The company’s made-in-Israel core technology works to compress
imagery and video, without comprising quality. Beamr’s tuned algorithms manage
to make compression adjustments to visual data, essentially optimizing a file
size, while the naked eye notices nothing.
This is really big news for personal computer users, e-commerce
sites and the streaming media market.
For everyday folks, Beamr can scale down images straight off
your laptop, in the cloud or through Dropbox, clearing up as much as 80 percent
of the allocated drive space.
Going from 100 gigabytes to just 30 “makes a lot of space left
over for other stuff,” says Dror Gill, CTO of Beamr: “You can search on Twitter
and see how much praise we get from users.”
People can do image optimization manually, but Beamr does this
automatically and en masse, and just to the point where image artifacts would
be noticed by the eye. (A possible downside: compression effects cannot be
reversed.)
Buffers video download time
But the big news and business development is in video, Gill
says. About 10 major companies, some from Hollywood, are testing out the
software to see if it can alleviate media streaming flow issues.
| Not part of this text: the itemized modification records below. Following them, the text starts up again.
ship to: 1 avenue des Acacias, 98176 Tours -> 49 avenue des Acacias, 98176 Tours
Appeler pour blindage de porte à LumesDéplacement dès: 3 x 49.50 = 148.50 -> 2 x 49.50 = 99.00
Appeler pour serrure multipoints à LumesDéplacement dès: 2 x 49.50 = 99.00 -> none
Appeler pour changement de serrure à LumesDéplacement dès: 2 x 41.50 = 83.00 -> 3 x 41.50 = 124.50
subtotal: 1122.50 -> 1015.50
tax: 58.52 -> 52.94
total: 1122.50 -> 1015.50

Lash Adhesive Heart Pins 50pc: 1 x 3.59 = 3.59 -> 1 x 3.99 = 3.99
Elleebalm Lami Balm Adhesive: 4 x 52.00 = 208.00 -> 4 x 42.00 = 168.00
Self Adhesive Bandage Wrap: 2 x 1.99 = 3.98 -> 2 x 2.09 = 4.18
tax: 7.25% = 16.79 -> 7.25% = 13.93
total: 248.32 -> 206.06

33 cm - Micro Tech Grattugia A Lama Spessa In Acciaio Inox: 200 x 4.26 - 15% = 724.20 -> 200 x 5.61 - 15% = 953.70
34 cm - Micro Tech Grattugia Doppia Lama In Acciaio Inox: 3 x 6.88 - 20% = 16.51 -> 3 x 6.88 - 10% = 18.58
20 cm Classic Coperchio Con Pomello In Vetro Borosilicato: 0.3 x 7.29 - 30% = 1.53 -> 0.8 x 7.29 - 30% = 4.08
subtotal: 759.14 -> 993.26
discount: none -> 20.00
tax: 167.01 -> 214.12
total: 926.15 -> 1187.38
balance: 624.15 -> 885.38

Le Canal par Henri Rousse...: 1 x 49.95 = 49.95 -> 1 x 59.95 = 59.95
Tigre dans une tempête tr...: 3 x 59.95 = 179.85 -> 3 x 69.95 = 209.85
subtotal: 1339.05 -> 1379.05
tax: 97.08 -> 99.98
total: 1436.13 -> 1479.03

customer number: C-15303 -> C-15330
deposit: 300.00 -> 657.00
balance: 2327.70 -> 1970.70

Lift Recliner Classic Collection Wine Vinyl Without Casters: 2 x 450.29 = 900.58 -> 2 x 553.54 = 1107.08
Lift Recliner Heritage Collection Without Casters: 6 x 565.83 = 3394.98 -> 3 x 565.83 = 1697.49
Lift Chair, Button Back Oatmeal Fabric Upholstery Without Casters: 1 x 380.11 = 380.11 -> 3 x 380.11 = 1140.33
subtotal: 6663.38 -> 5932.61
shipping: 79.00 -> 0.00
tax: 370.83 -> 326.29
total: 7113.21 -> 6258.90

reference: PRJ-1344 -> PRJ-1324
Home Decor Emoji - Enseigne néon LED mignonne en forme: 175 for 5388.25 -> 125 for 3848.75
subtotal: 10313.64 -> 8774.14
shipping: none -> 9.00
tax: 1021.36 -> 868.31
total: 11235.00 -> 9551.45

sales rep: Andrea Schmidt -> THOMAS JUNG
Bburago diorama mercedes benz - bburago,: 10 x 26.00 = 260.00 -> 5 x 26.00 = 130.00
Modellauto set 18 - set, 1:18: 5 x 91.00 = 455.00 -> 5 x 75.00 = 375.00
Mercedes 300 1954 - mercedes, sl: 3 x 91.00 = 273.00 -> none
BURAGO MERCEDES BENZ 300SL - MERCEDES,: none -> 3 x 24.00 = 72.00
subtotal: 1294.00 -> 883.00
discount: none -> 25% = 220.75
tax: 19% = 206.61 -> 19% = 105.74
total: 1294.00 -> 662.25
People want video on demand, not video that stops with Brad Pitt
in mid-air or mid-kiss. They want Blu-ray quality. They want the latest and
they want it now.
This is where Beamr is hoping to rake in the big bucks: “From
Blu-ray disks or video cameras we can optimize the video [by compressing it]
five times and yet it still looks exactly like the quality of a Blu-ray film,”
says Gill.
“We could take streaming videos of Netflix or Hulu and reduce
them by 20 to 50 percent of their size. This offers a very important advantage
to the providers because when you reduce the bit rate, there is less buffering
and the user is very happy. It can also reduce delivery costs,” Gil adds.
For consumers in Canada who pay for bandwidth, the cost savings
for them could be significant.
The product was launched in September at the International Broadcasting
Convention in Amsterdam and an evaluation version is now installed in three of
the largest Hollywood studios, according to Gil.
“We haven’t sold a product yet, but 10 customers are evaluating
it for streaming their premium content. We can promise a return of investment
in 30 days,” he boasts. “You save on every delivery.”
Like many Israeli high-tech success stories, there is often a
secret or powerful IDF intelligence unit at its core. Beamr’s founders aren’t
from the illustrious Unit 8200 intelligence group, but its founder Sharon
Carmel helped develop battleground simulation software.